Finansal okuryazarlık eğitimlerinin bu farkındalıklar oluştuktan sonra
verilmesinin eğitimlerin etkinliğini arttıracağına inanıyoruz.
Bu nedenle FODER
yönetim kurulu önümüzdeki dönemde
finansal okuryazarlık çalışmalarımızı davranışsal ekonomi yöntemleri ile birleştirerek uygulama
kararı aldı. 2019’un Ekim ayı içinde FODER, Duke Üniversitesi öğretim üyesi,
tanınmış akademisyen ve yazar Dan Ariely'nin kurmuş olduğu Common Cents Lab
(CCL) ile bir işbirliği içine girdi. Bu
işbirliğinin hedefi Türkiye'de özellikle düşük ve orta gelir düzeyindeki
bireylerin finansal kararlarını davranışsal finans metotları ile olumlu yönde
düzeltme ve onların finansal refah düzeylerini yükseltme amaçlı çalışmalar
yapmaktır.
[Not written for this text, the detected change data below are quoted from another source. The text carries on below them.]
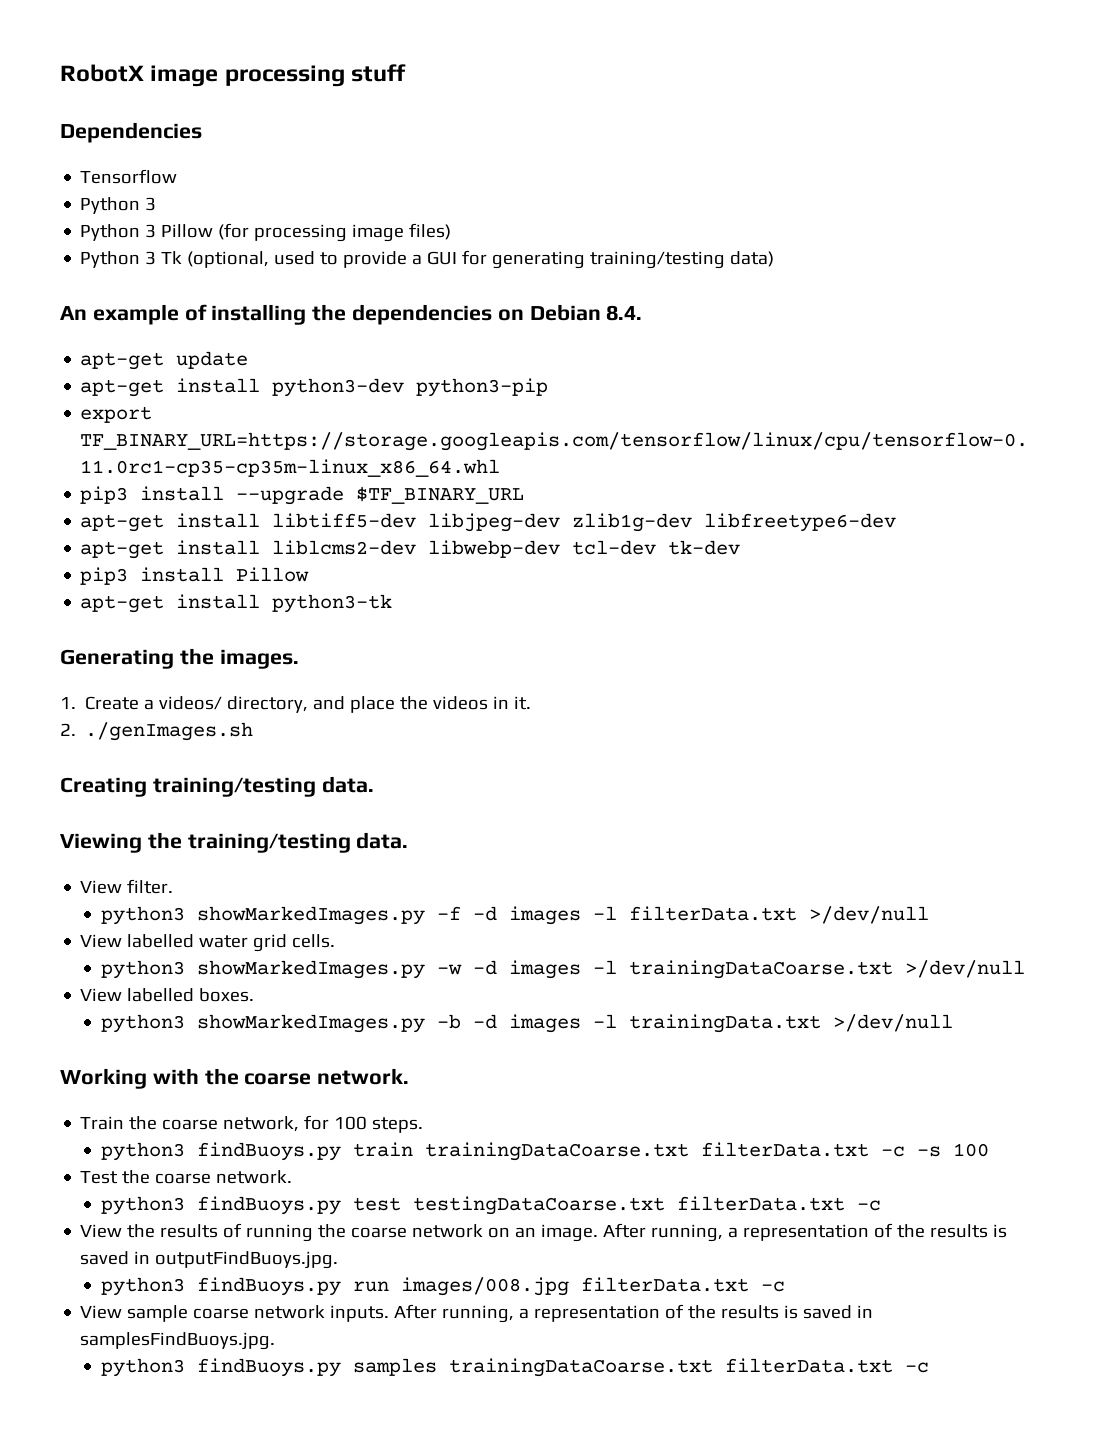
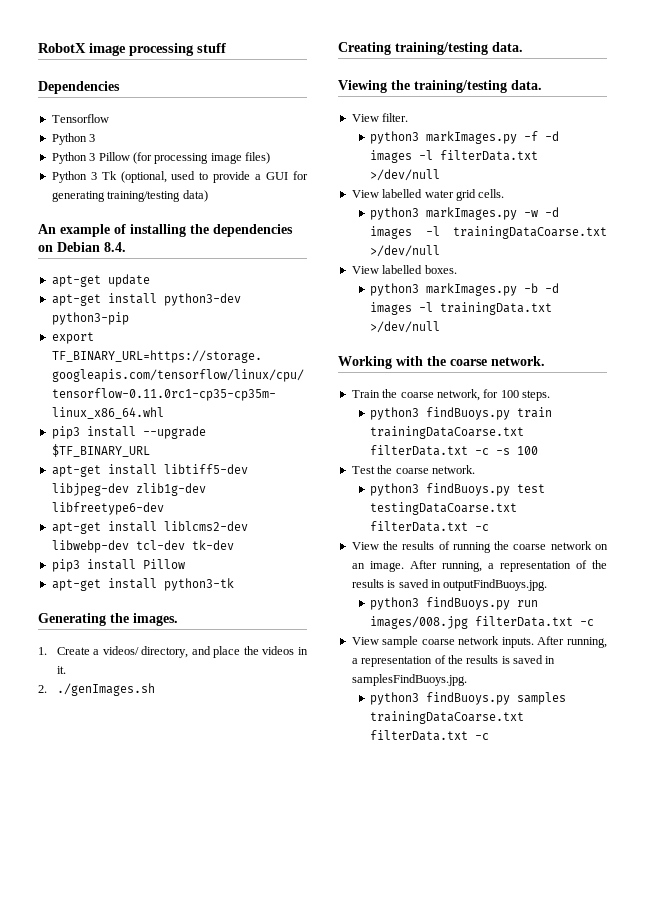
[196,906,425,925] showMarkedImages.py -> [426,131,518,144] markImages.py
[196,960,425,979] showMarkedImages.py -> [426,207,518,220] markImages.py
[196,1014,425,1033] showMarkedImages.py -> [426,283,518,296] markImages.py

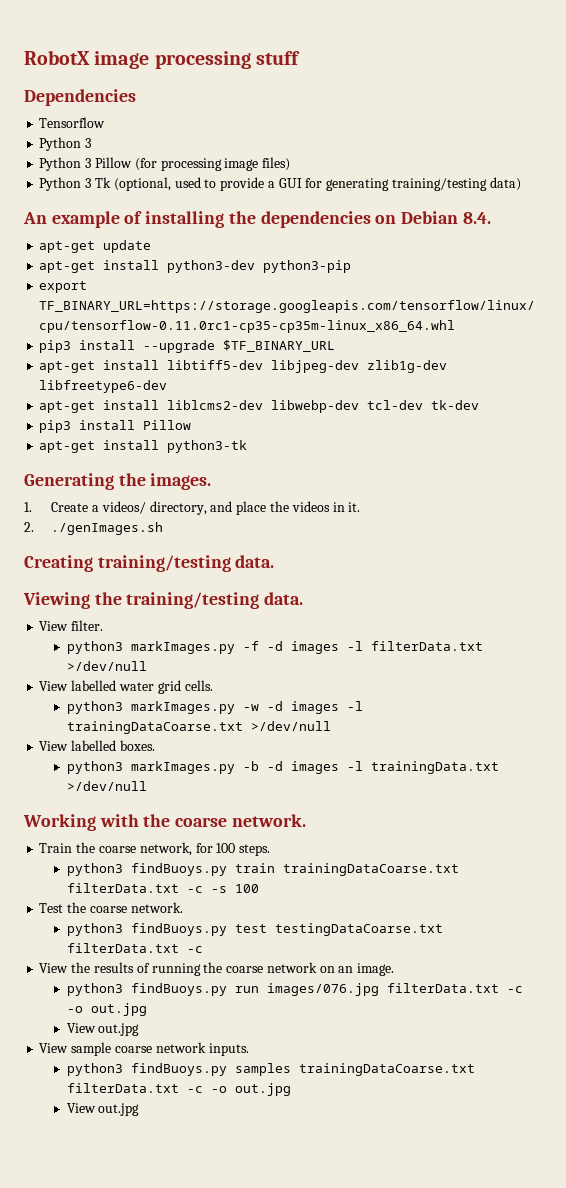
[409,560,607,572] [351,579,548,591] After running, a representation of the results is saved in outputFindBuoys.jpg. -> (395, 969) none
[370,616,595,629] images/008.jpg filterData.txt -c -> [266,983,523,996] [66,1003,147,1016] [66,1023,140,1036] images/076.jpg filterData.txt -c -o out.jpg // View out.jpg
[537,636,607,648] [351,655,556,667] [351,674,467,686] After running, a representation of the results is saved in samplesFindBuoys.jpg. -> (249, 1049) none
(490, 736) none -> [210,1083,291,1096] [66,1103,140,1116] -o out.jpg // View out.jpg

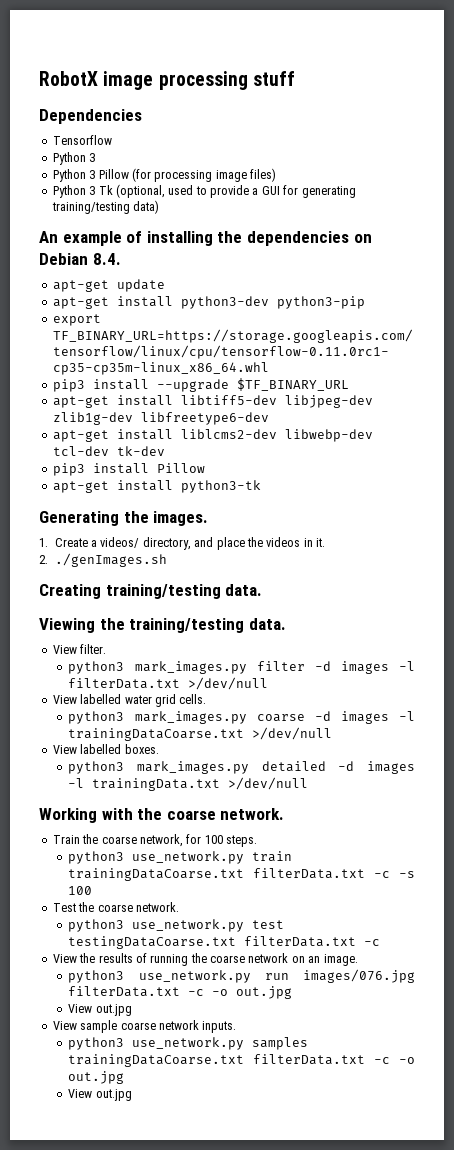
[130,641,259,654] markImages.py -f -> [134,661,305,674] mark_images.py filter
[130,701,259,714] markImages.py -w -> [134,711,305,724] mark_images.py coarse
[130,761,259,774] markImages.py -b -> [137,761,326,774] mark_images.py detailed
[130,863,227,876] findBuoys.py -> [132,851,245,864] use_network.py
[130,923,227,936] findBuoys.py -> [132,919,245,932] use_network.py
[130,983,227,996] findBuoys.py -> [138,970,251,983] use_network.py
[130,1063,227,1076] findBuoys.py -> [132,1037,245,1050] use_network.py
Türkiye, Meksika ve Çin’de üç yıl boyunca devam edecek olan projenin
Türkiye ayağını FODER, Boğaziçi University
Business Angels, ve Boğaziçi Üniversitesi Finans Uygulama ve Araştırma Merkezi gerçekleştirecek.
Durham'daki CCL
merkezinde Boğaziçi Üniversite'sinden katılımcılarla birlikte almış olduğumuz
eğitimi takiben Türkiye'de üyelerimiz olan kuruluşlarla birlikte onların
müşterilerine yönelik çalışmalar yapmaya başladık. Proje kapsamında “kısa ve uzun vadeli tasarrufların artması, borç ve alacakların doğru
yönetilmesi, giderlerin azaltılması, kazançların artması yönünde yapılacak
çalışmalarla düşük ve orta gelirli bireylerin davranışa yönelik anlamlı ve
ölçülebilir sonuçlar elde edilmesi ve iyileştirmeler yapılması”nı
hedefleyen çalışmalar yapacağız.
FODER gönüllüleri
ve üyeleri olarak gelecekte yapacağımız davranışsal finans çalışmalarının
sonuçlarını ve o çalışmalardan öğrendiklerimizi ayrı bir kitap olarak
yayınlamayı planlıyoruz.
Bu kitabı yazarken
değerli meslektaşlarımdan geçmişte yaptıkları hataları ve bunlardan
çıkardıkları dersleri benimle paylaşmalarını rica ettim. Bu kitapta bazılarını kendi isimleri ile,
bazılarını da özel durumları nedeniyle anonim olarak okuyucularla paylaşacak ve
onların tecrübelerinden de yararlanacağız.